Member of the Council of State
- In office 1 January 2008 – 1 May 2015
- Vice President: Herman Tjeenk Willink (2008–2012) Piet Hein Donner (2012–2015)

Mayor of The Hague
- In office 1 December 1996 – 1 January 2008
- Preceded by: Peter Noordanus (ad interim)
- Succeeded by: Jetta Klijnsma (ad interim)

Speaker of the House of Representatives
- In office 14 September 1989 – 1 December 1996
- Preceded by: Dick Dolman
- Succeeded by: Piet Bukman

Minister of Education and Sciences
- In office 29 May 1982 – 14 September 1989
- Prime Minister: Dries van Agt (1982) Ruud Lubbers (1982–1989)
- Preceded by: Jos van Kemenade
- Succeeded by: Gerrit Braks (ad interim)

State Secretary for Education and Sciences
- In office 11 September 1981 – 29 May 1982 Serving with Ad Hermes
- Prime Minister: Dries van Agt
- Preceded by: Klaas de Jong Ozn.
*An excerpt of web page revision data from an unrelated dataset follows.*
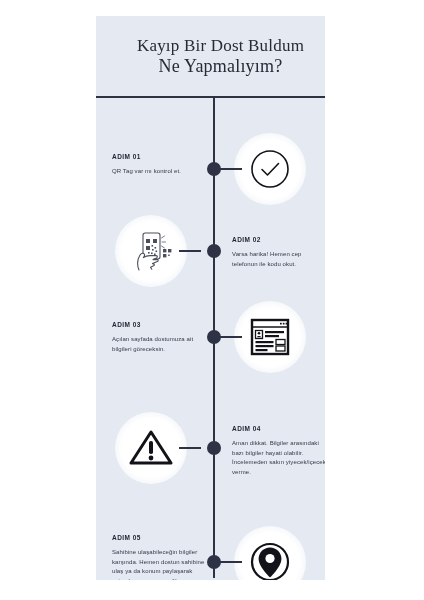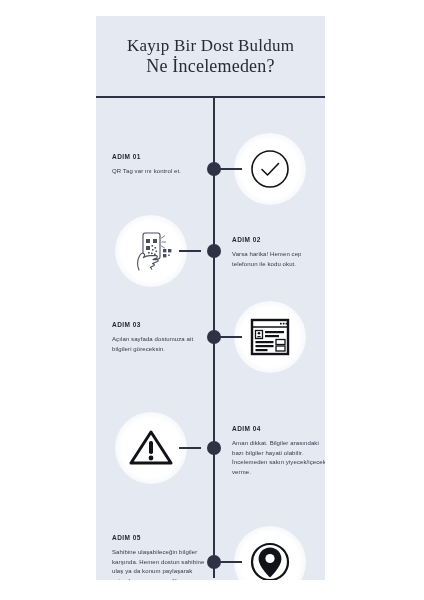--- a/index.html
+++ b/index.html
@@ -34,20 +34,21 @@
   .header {
     position: absolute;
     left: 0;
     top: 0;
     width: 229px;
     height: 80px;
     display: flex;
     flex-direction: column;
     align-items: center;
     justify-content: center;
+    padding-left: 10px;
   }
   .title-line {
     font-family: "Liberation Serif", serif;
     font-size: 17px;
     line-height: 21px;
     color: #262b35;
     letter-spacing: 0.2px;
     white-space: nowrap;
   }
   .title-line.l2 { font-size: 18px; }
@@ -141,21 +142,21 @@
 </style>
 </head>
 <body>
 
 <div id="root">
 
   <div class="card">
 
     <div class="header">
       <div class="title-line l1">Kayıp Bir Dost Buldum</div>
-      <div class="title-line l2">Ne İncelemeden?</div>
+      <div class="title-line l2">Ne Yapmalıyım?</div>
     </div>
     <div class="header-rule"></div>
 
     <div class="spine"></div>
 
     <div class="step" style="top:0;">
       <div class="node" style="top:146px;"></div>
       <div class="connector to-right" style="top:152px;"></div>
 
       <div class="bubble right" style="top:117px;">

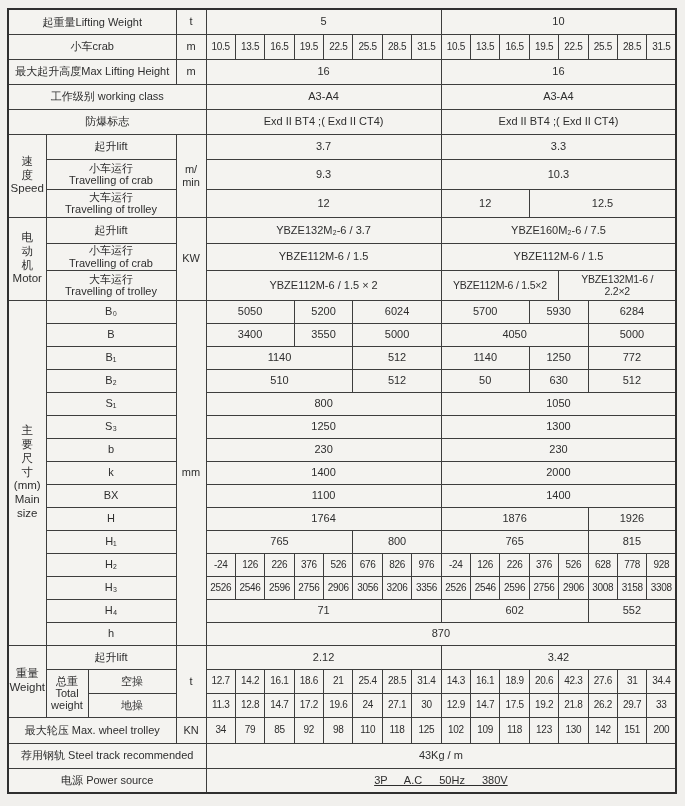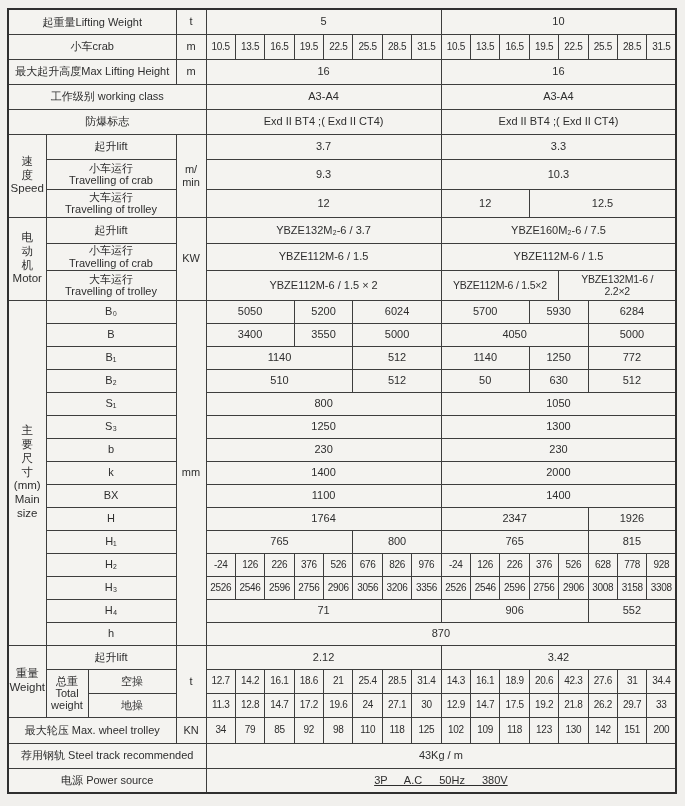--- a/index.html
+++ b/index.html
@@ -225,21 +225,21 @@
           <td colspan="8">2000</td>
         </tr>
         <tr>
           <td colspan="2" class="l">BX</td>
           <td colspan="8">1100</td>
           <td colspan="8">1400</td>
         </tr>
         <tr>
           <td colspan="2" class="l">H</td>
           <td colspan="8">1764</td>
-          <td colspan="5">2347</td>
+          <td colspan="5">1876</td>
           <td colspan="3">1926</td>
         </tr>
         <tr>
           <td colspan="2" class="l">H₁</td>
           <td colspan="5">765</td>
           <td colspan="3">800</td>
           <td colspan="5">765</td>
           <td colspan="3">815</td>
         </tr>
         <tr>
@@ -276,21 +276,21 @@
           <td class="s">2596</td>
           <td class="s">2756</td>
           <td class="s">2906</td>
           <td class="s">3008</td>
           <td class="s">3158</td>
           <td class="s">3308</td>
         </tr>
         <tr>
           <td colspan="2" class="l">H₄</td>
           <td colspan="8">71</td>
-          <td colspan="5">906</td>
+          <td colspan="5">602</td>
           <td colspan="3">552</td>
         </tr>
         <tr>
           <td colspan="2" class="l">h</td>
           <td colspan="16">870</td>
         </tr>
         <tr class="h24">
           <td rowspan="3" class="g">重量
 Weight</td>
           <td colspan="2" class="l">起升lift</td>

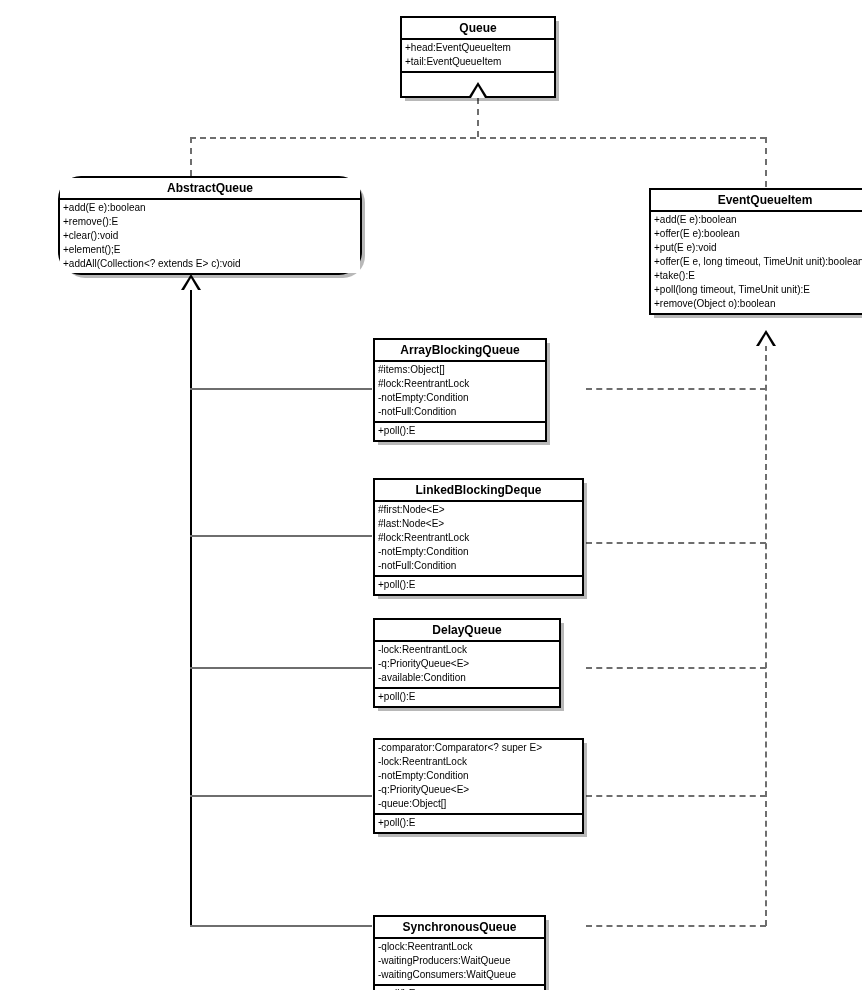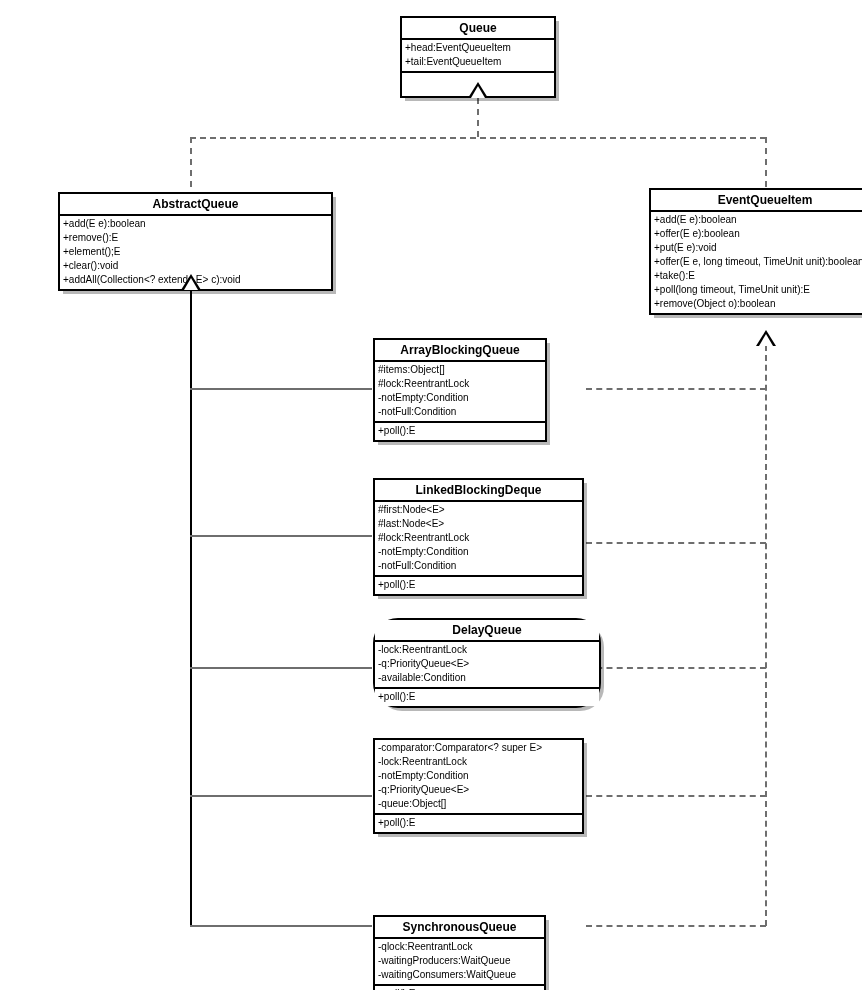--- a/index.html
+++ b/index.html
@@ -155,27 +155,27 @@
 
   <div class="uml-class" style="left:360px; top:16px; width:156px;">
     <div class="uml-title">Queue</div>
     <div class="uml-compartment">
       <div class="uml-member">+head:EventQueueItem</div>
       <div class="uml-member">+tail:EventQueueItem</div>
     </div>
     <div class="uml-compartment empty"></div>
   </div>
 
-  <div class="uml-class" style="left:18px; top:192px; width:275px;">
+  <div class="uml-class" style="left:18px; top:176px; width:304px;border-radius:23px;">
     <div class="uml-title">AbstractQueue</div>
     <div class="uml-compartment" style="border-bottom:none;">
       <div class="uml-member">+add(E e):boolean</div>
       <div class="uml-member">+remove():E</div>
+      <div class="uml-member">+clear():void</div>
       <div class="uml-member">+element();E</div>
-      <div class="uml-member">+clear():void</div>
       <div class="uml-member">+addAll(Collection&lt;? extends E&gt; c):void</div>
     </div>
   </div>
 
   <div class="uml-class" style="left:609px; top:188px; width:232px;">
     <div class="uml-title">EventQueueItem</div>
     <div class="uml-compartment" style="border-bottom:none;">
       <div class="uml-member">+add(E e):boolean</div>
       <div class="uml-member">+offer(E e):boolean</div>
       <div class="uml-member">+put(E e):void</div>
@@ -206,21 +206,21 @@
       <div class="uml-member">#last:Node&lt;E&gt;</div>
       <div class="uml-member">#lock:ReentrantLock</div>
       <div class="uml-member">-notEmpty:Condition</div>
       <div class="uml-member">-notFull:Condition</div>
     </div>
     <div class="uml-compartment">
       <div class="uml-member">+poll():E</div>
     </div>
   </div>
 
-  <div class="uml-class" style="left:333px; top:618px; width:228px;border-radius:25px;">
+  <div class="uml-class" style="left:333px; top:618px; width:188px;">
     <div class="uml-title">DelayQueue</div>
     <div class="uml-compartment">
       <div class="uml-member">-lock:ReentrantLock</div>
       <div class="uml-member">-q:PriorityQueue&lt;E&gt;</div>
       <div class="uml-member">-available:Condition</div>
     </div>
     <div class="uml-compartment">
       <div class="uml-member">+poll():E</div>
     </div>
   </div>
Ad Hermes
- Succeeded by: Ad Hermes

Member of the House of Representatives
- In office 14 September 1989 – 1 December 1996
- In office 3 June 1986 – 14 July 1986
- In office 16 September 1982 – 4 November 1982
- In office 16 January 1978 – 11 September 1981
- Parliamentary group: Christian Democratic Appeal

Personal details
- Born: Willem Joost Deetman 3 April 1945 (age 81) The Hague, Netherlands
- Party: Christian Democratic Appeal (from 1980)
- Other political affiliations: Christian Historical Union (1963–1980)
- Children: 3 children
- Alma mater: Free University Amsterdam (Bachelor of Social Science, Master of Social Science)
- Occupation: Politician · Civil servant · Researcher · Corporate director · Nonprofit director · Sport administrator · Teacher

= Wim Deetman =

Dutch politician (born 1945)

Willem Joost "Wim" Deetman (born 3 April 1945) is a retired Dutch politician and teacher who served as Minister of Education and Sciences from 1982 to 1989, Speaker of the House of Representatives from 1989 to 1996 and Mayor of The Hague from 1996 until 2008. He was a member of the Christian Historical Union (CHU) until it was merged into the Christian Democratic Appeal (CDA) in 1980, which he joined.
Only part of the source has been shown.